Sì! Come vorrei che ci fosse l'opportunità di ricevere
l'addestramento militare come fanno le donne
israeliane. NON SONO ANCORA SPOSATA, MA SPERO CHE UN
GIORNO AVRÒ UN FIGLIO CHE DARÀ LA VITA PERCHÉ IL
NOSTRO PAESE POSSA ESSERE LIBERO”

 

La ragazza non crede di poter partecipare alla lotta armata : allora si ritaglia un ruolo: un giorno si sposerà, avrà un figlio e lo educherà affinché dia la vita nella lotta armata

Io no so se l’autrice si renda conto effettivamente conto di quello che dice. Come si può pensare di generare un figlio , allevarlo, educarlo e sperare che muoia nella lotta armata. Quale abisso di odio ha preso radici nel paese dove Gesu predicava l’amore anche per i nemici .

 Eppure si tratta di una testimonianza : anche se la lettera fosse un falso pur tuttavia essa riproduce lo stato d’animo vero di molte donne  palestinesi .

Ricordo anche un altro caso documentato dalla TV di una madre che mostra incessantemente al figlio la video-cassetta in cui si vede il padre commettere  un attentato suicida: chiaro, irresistibile invito al figlio a fare altrettanto. D’altra parte incessantemente scuola e mass media palestinese presentano ed esaltano  le figure di attentatori suicidi

 In questo modo l’odio,il desiderio di vendetta si trasmettono da una generazione all’altra, incessantemente, implacabilmente  Ormai  siamo gia alla terza generazione: gli attuali combattenti soni i nipoti di quelli che parteciparono alla prima guerra arabo- israeliana del 48.

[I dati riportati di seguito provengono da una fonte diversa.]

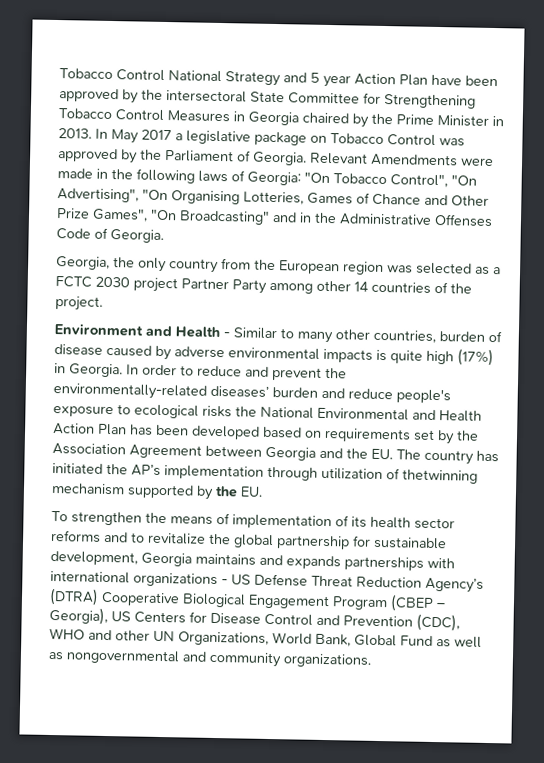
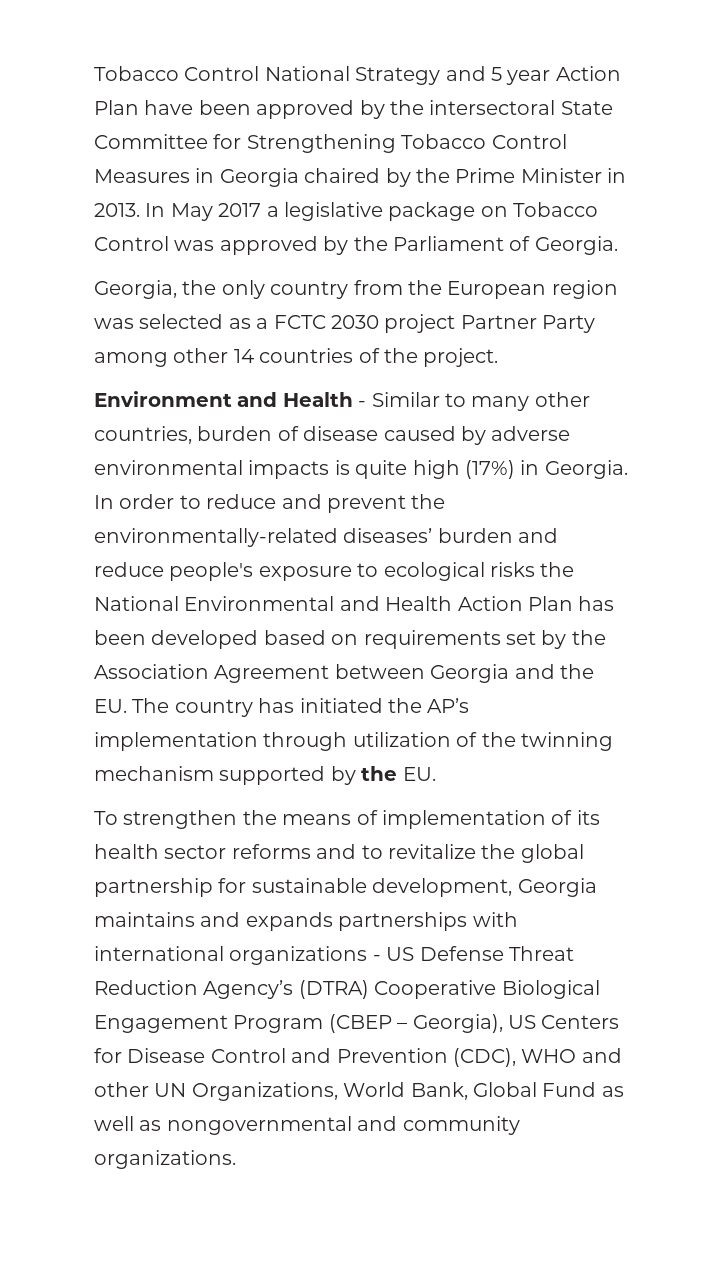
- Relevant Amendments were made in the following laws of Georgia: "On Tobacco Control", "On Advertising", "On Organising Lotteries, Games of Chance and Other Prize Games", "On Broadcasting" and in the Administrative Offenses Code of Georgia.
- In order to reduce and prevent the environmentally-related diseases’ burden and reduce people's exposure to ecological risks the National Environmental and Health Action Plan has been developed based on requirements set by the Association Agreement between Georgia and the EU. The country has initiated the AP’s implementation through utilization of thetwinning mechanism supported by the EU.
+ In order to reduce and prevent the environmentally-related diseases’ burden and reduce people's exposure to ecological risks the National Environmental and Health Action Plan has been developed based on requirements set by the Association Agreement between Georgia and the EU. The country has initiated the AP’s implementation through utilization of the twinning mechanism supported by the EU.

 Eppure malgrado la complessità della situazione la soluzione del conflitto è chiara, inevitabile : la formazione di due stati sovrani e indipendenti e possibilmente in collaborazione. Non c’è altra soluzione in nessun caso: gli arabi non possono distruggere Israele  non solo perchè questa ha una predominanza militare (al limite potrebbe anche  perderla ) ma perchè comunque gli Occidentali non lo permetterebbero. Neppure  gli israeliani possono effettivamente avere successi miliari decisivi di fronte a uno sconfinato mondo arabo ed islamico parte del quale d’altronde ha solidi legami di alleanza e di amicizia con gli stessi Americani che sono poi il maggiore alleato   

In genere i conflitti hanno  una soluzione, dei vincitori e dei  perdenti.

Ma nel caso della Palestina non si vede quale soluzione ci possa essere tranne l’unica, che tutti indicano, della formazione di due stati. E quindi l’alternativa è solo e semplicemente quella di trasmettere la guerra da una generazione all’altra.  Secondo le terribili parole della ragazza palestinese le madri generano i figli perchè possano continuare  la guerra:  destino terribile per ogni israeliano o arabo che nasce in Palestina.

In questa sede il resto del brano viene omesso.